Give back a single figure: the number of lines in the entries below that contain "font".

Excerpted records:
-=-=-

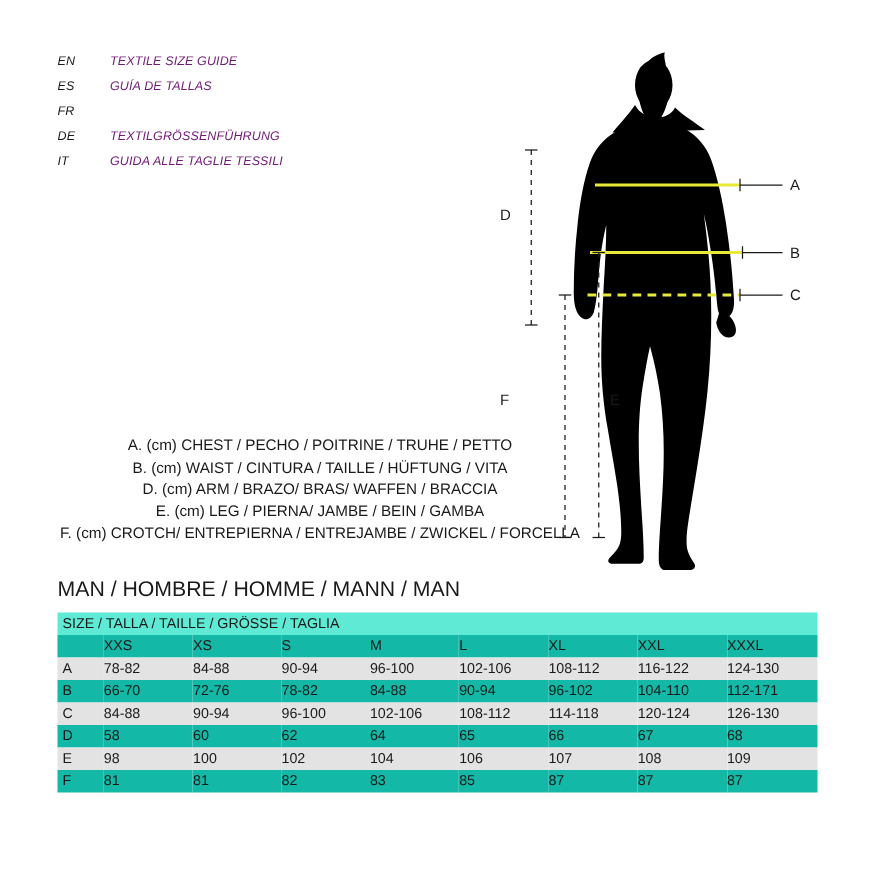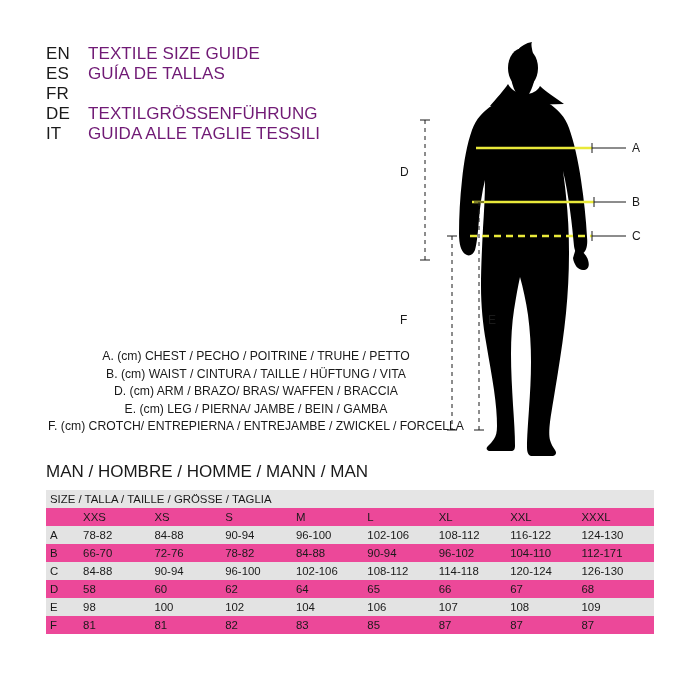--- a/index.html
+++ b/index.html
@@ -25,10 +25,11 @@
   }
   .lang-row {
     display: flex;
-    align-items: center;
+    align-items: flex-start;
     height: 20px;
-    font-size: 17px;
+    font-size: 10px;
     letter-spacing: 0.1px;
+    font-style: italic;
   }
   .lang-code {
     width: 42px;

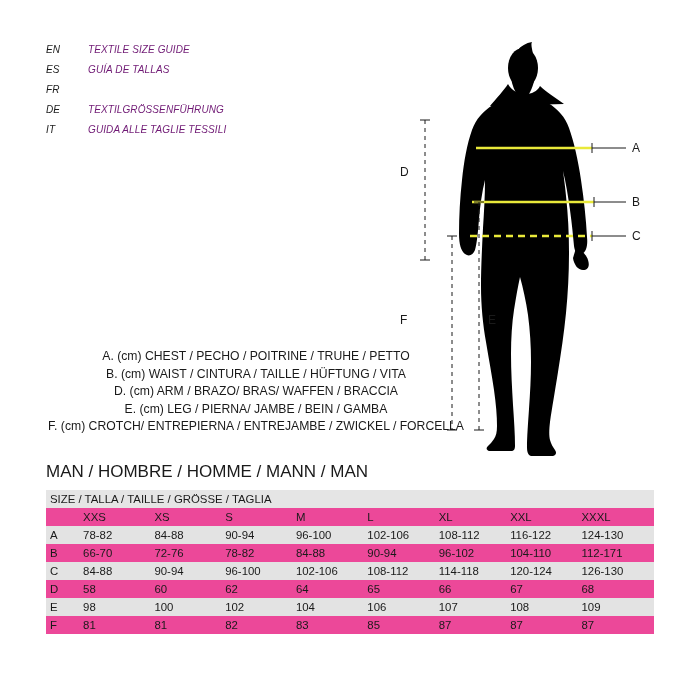--- a/index.html
+++ b/index.html
@@ -91,7 +91,7 @@
   #size-table tr { height: 18px; }
   .row-shaded { background: #e3e3e3; }
   .row-plain  { background: #ec4899; }
-  .row-head   { background: #e5e5e5; }
+  .row-head   { background: #5eead4; }
   .cell-label {
     width: 38px;
     padding-left: 4px !important;

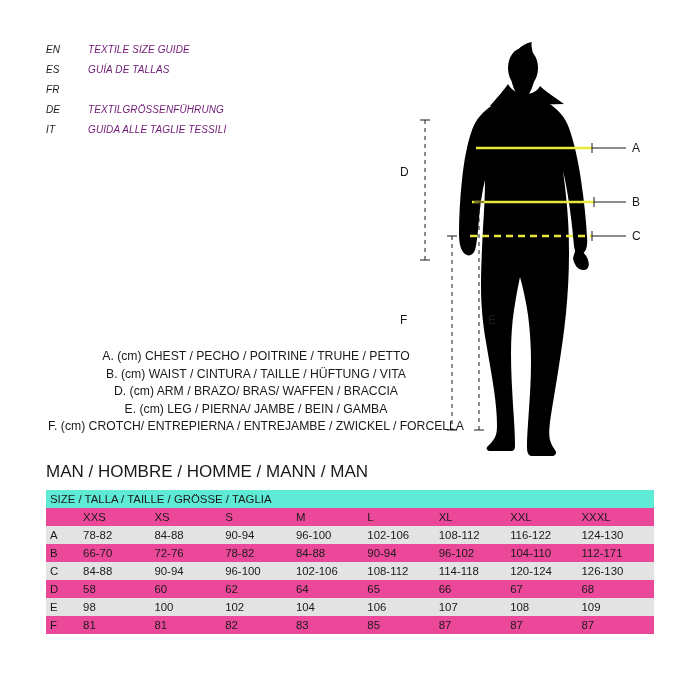--- a/index.html
+++ b/index.html
@@ -90,7 +90,7 @@
   }
   #size-table tr { height: 18px; }
   .row-shaded { background: #e3e3e3; }
-  .row-plain  { background: #ec4899; }
+  .row-plain  { background: #14b8a6; }
   .row-head   { background: #5eead4; }
   .cell-label {
     width: 38px;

-=-=-

Your solution: 3